Была и старшая сестра, жена машиниста. Она жила рядом, в чистеньком белом домике, растила четырех рыжих ребятишек и разводила на заднем дворе боевых петухов.

Мистер Адамс, тщедушный, тихий человечек, служил на железной дороге телеграфистом. Он вырезал фигурки из мягких желтых сосновых чурок: все столы и каминные доски в доме были уставлены причудливыми плодами его стараний. Его родители содержали когда-то лавочку в Мобиле; потом, в трудные времена сразу после Гражданской войны, их занесло в здешние края. Серые кроткие глаза его, большие, лучистые, — взгляд их был исполнен неизбывной нежности, скорби по всему сущему — никогда не меняли выражения. У его дочери Лорены были такие же.

Через две недели Уильям обручился. Через четыре был обвенчан и уехал домой.

Молодые зажили у родителей Уильяма, в старом доме невдалеке от реки Провиденс. К дому пристроили новое крыло и широкую веранду, которую Лорена обсадила белыми глициниями. Пристройка подоспела к тому времени, как у них родился первый ребенок — девочка. Ее назвали Абигейл.

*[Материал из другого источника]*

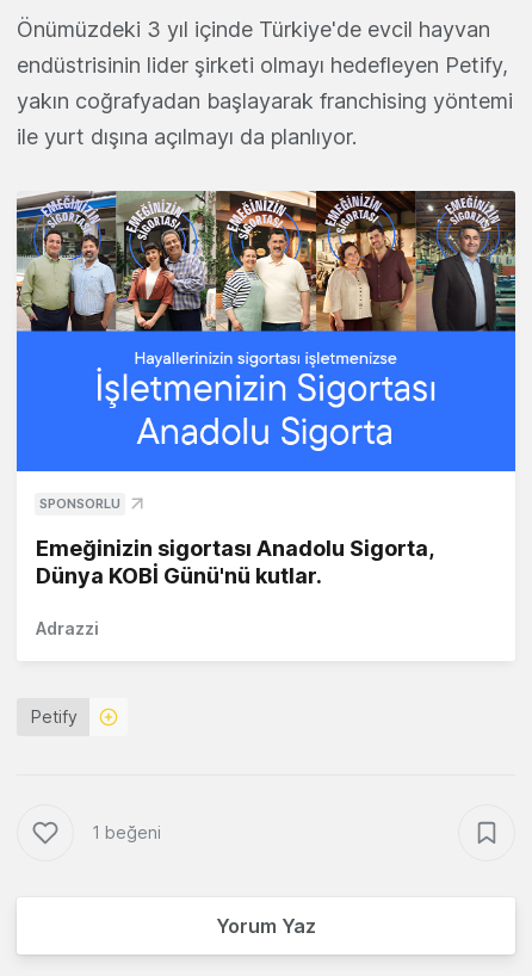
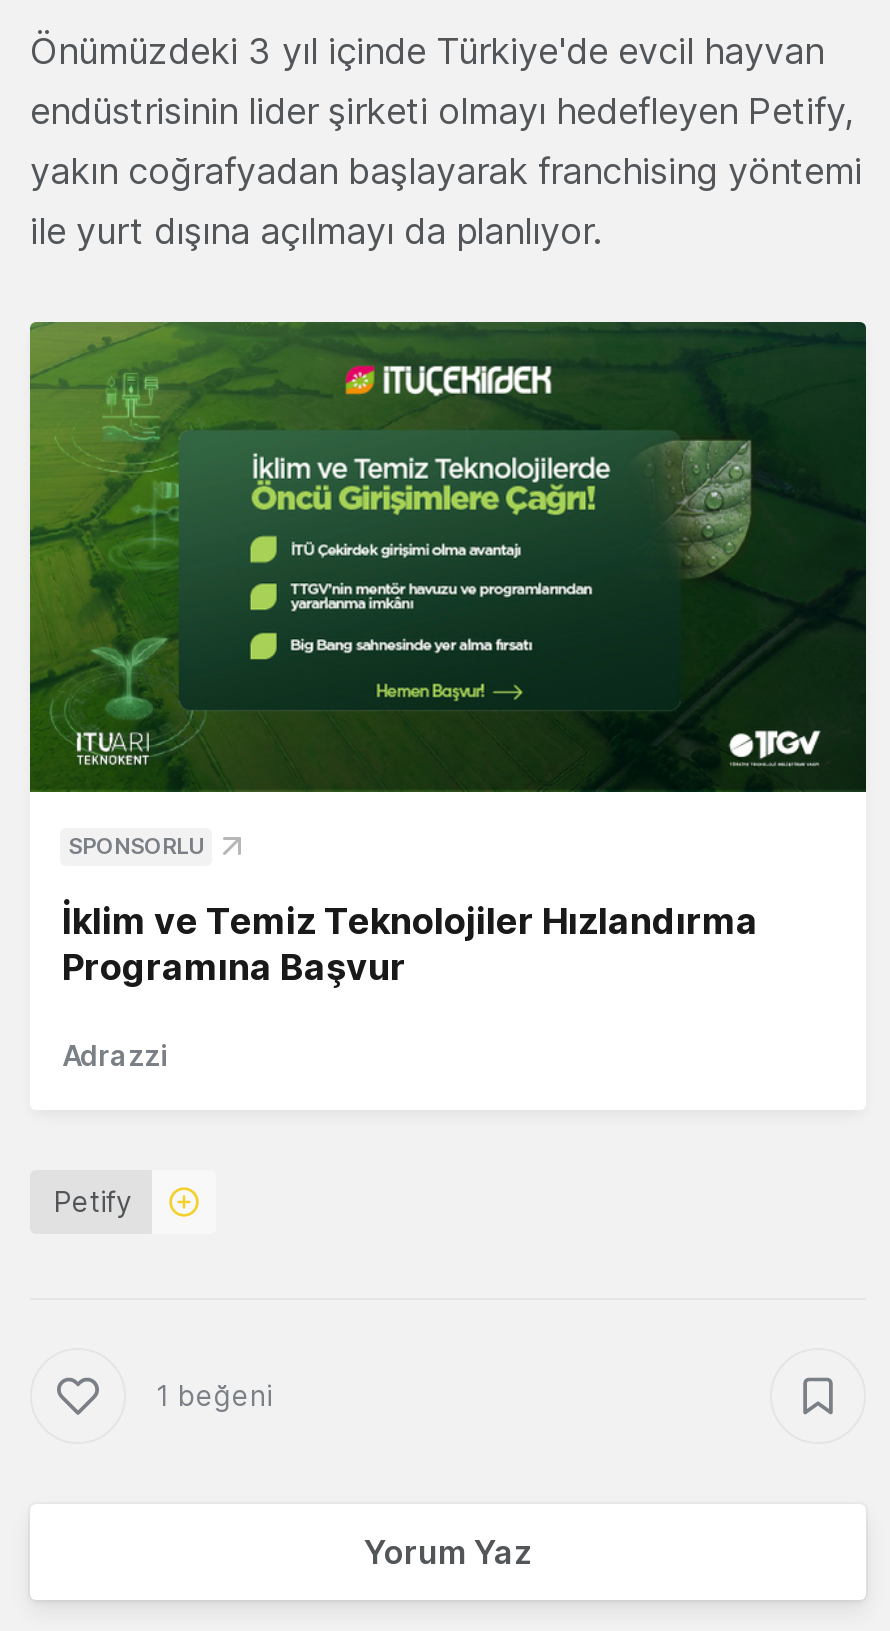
[16,190,516,472] [image] -> [28,320,868,794] [image]
[36,536,433,588] Emeğinizin sigortası Anadolu Sigorta, | Dünya KOBİ Günü'nü kutlar. -> [62,900,758,988] İklim ve Temiz Teknolojiler Hızlandırma | Programına Başvur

Прошло меньше года, и в августе Лорена снова разрешилась от бремени, теперь уже мальчиком, которому дали имя Уильям.

Это был крупный ребенок, тяжелый и толстенький. Лорена лежала в постели и улыбалась, большие серые глаза ее сияли.

— И ничего страшного, — говорила она мужу. — С каждым разом все легче. Этот мне достался совсем легко.